Noelle Stevenson’s She-Ra and the Princesses of Power is back on Netflix and nothing is the same anymore. Even though Adora (Aimee Carrero) in her sword-wielding She-Ra form and her Rebellion have managed to stop the Horde’s inter-dimensional armageddon, the threat looms closer. Last we left off, season 3 saw the sacrifice and vanishing of Queen Angella, leaving Princess Glimmer (Karen Fukuhara) to ascend to the Bright Moon throne in “The Coronation.” Her friendship with Adora and Bow (Marcus Scribner) is then tested by heated disagreements over how to save their home from the evil Horde.
The villainous side is going through fallout as well, even as they gain ground. Devastated by what he assumed was the betrayal of Entrapa (Christine Woods), Hordak (Keston John) is more determined than ever. His second-in-command Catra (AJ Michalka) is banking on her leadership to conquer more territory. However, Catra cannot quite admit she is hurtling into a downward spiral, reeling over the finality of Adora relinquishing her attachment to her. Then there’s Catra’s other Horde friend, Scorpia (AJ Michalka), dear lovable Scorpia, who gets her limelight in “Princess Scorpia” and reckons with her toxic relationship with Catra, her status as a Princess, and her Horde-conquered kingdom. The moment where she realizes Catra’s true nature and her own complicity in severing bonds is a delight. Tossed into the villainous mix is the pointy-eared shapeshifter Double Trouble (Jacob Tobia), a step forward in featuring non-binary representation in fantasy cartoons, who introduces a delightful love of theatrics to their shapeshifting and deception craft. Double Trouble is a mesmerizing amoralist who understands their marks’ psychology and they treat their clients as fair-weather buddies.
Unlike the last two seasons, each a package of 6-7 episodes, this season goes for a fuller package of 13 episodes, which allows more breathing space for supporting players, such as Mermista’s (Vella Lovell) Murder Mystery shenanigans or Sea Hawk’s (Jordan Fisher) disastrous Boys’ Night Out.
The message is echoed throughout — “friendship takes work” — as Glimmer and Adora encounter rifts thanks to the shift in power dynamics. Determined to win at any cost and pressured by her new queenhood, Glimmer enters a fraught magic apprenticeship with Shadow Weaver (Lorraine Toussaint), which incenses Adora since she experienced Shadow Weaver’s parental abuse firsthand. If I had to complain about one aspect of this season, I felt Glimmer would voice awareness that she is in cohorts with Adora’s abusive former parental figure.

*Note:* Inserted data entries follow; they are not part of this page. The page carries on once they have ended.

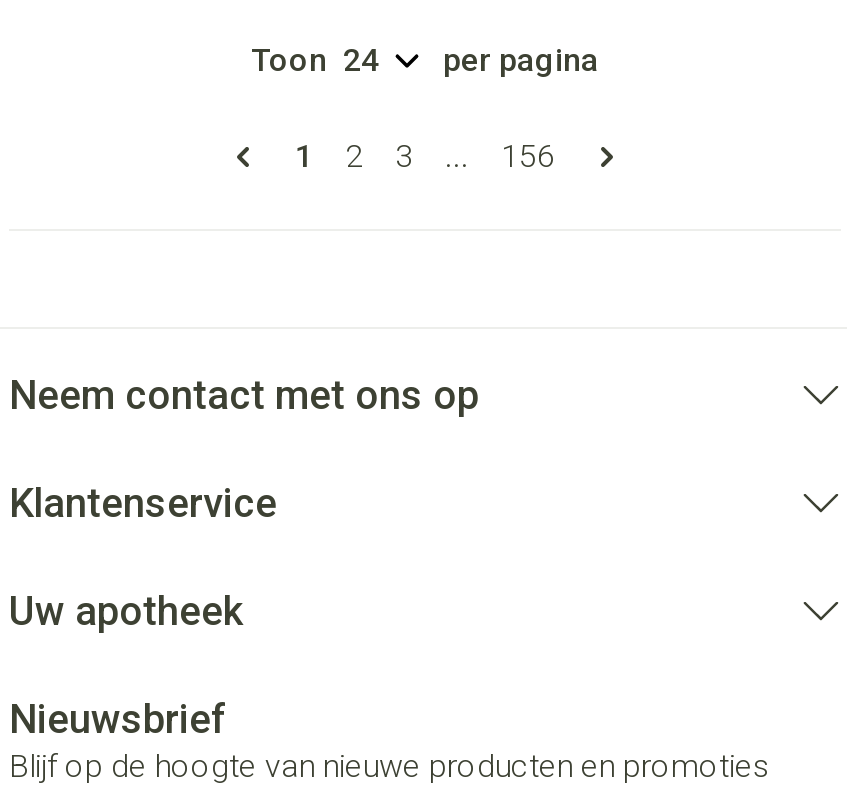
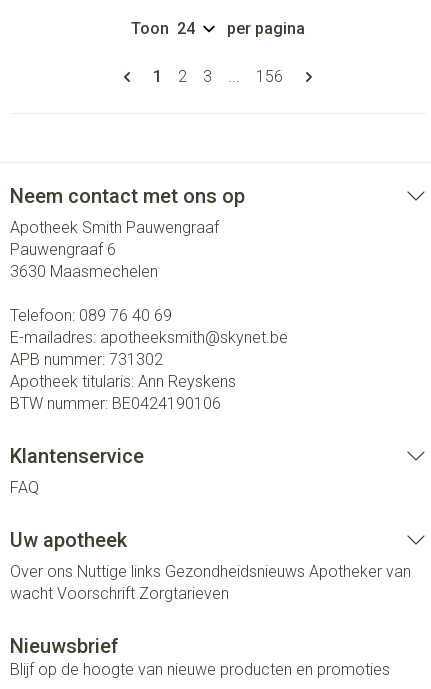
+ Apotheek Smith Pauwengraaf
+ Pauwengraaf 6
+ 3630 Maasmechelen
+ Telefoon: 089 76 40 69
+ E-mailadres: apotheeksmith@skynet.be
+ APB nummer: 731302
+ Apotheek titularis: Ann Reyskens
+ BTW nummer: BE0424190106

+ FAQ

+ Over ons Nuttige links Gezondheidsnieuws Apotheker van
+ wacht Voorschrift Zorgtarieven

This season throws Adora a rude awakening about her She-Ra Chosen One mantle as she digs deeper into the previous She-Ra’s past. It’s a smack-down on the Chosen One trope, which has never gone uncritiqued (see Avatar: The Last Airbender and The LEGO Movie), but here it sends seismic waves on its heroine’s psychology as well as the fate of the world. Season one pointed out from the get-go that Chosen Ones don’t ever get to choose their responsibility, but the latest arc escalates a worst-case scenario: What if you’re a Chosen One for a side that doesn’t serve the best interests of the world?
“We’re the good guys,” one of the main characters insists, but the assertion is hurled into question whether they’re doing the ethical thing. Through the flurry of color, backstory building, and a universe at stake, the final few episodes feel like a pressure cooker before the inevitable steam. It’s a game-changer.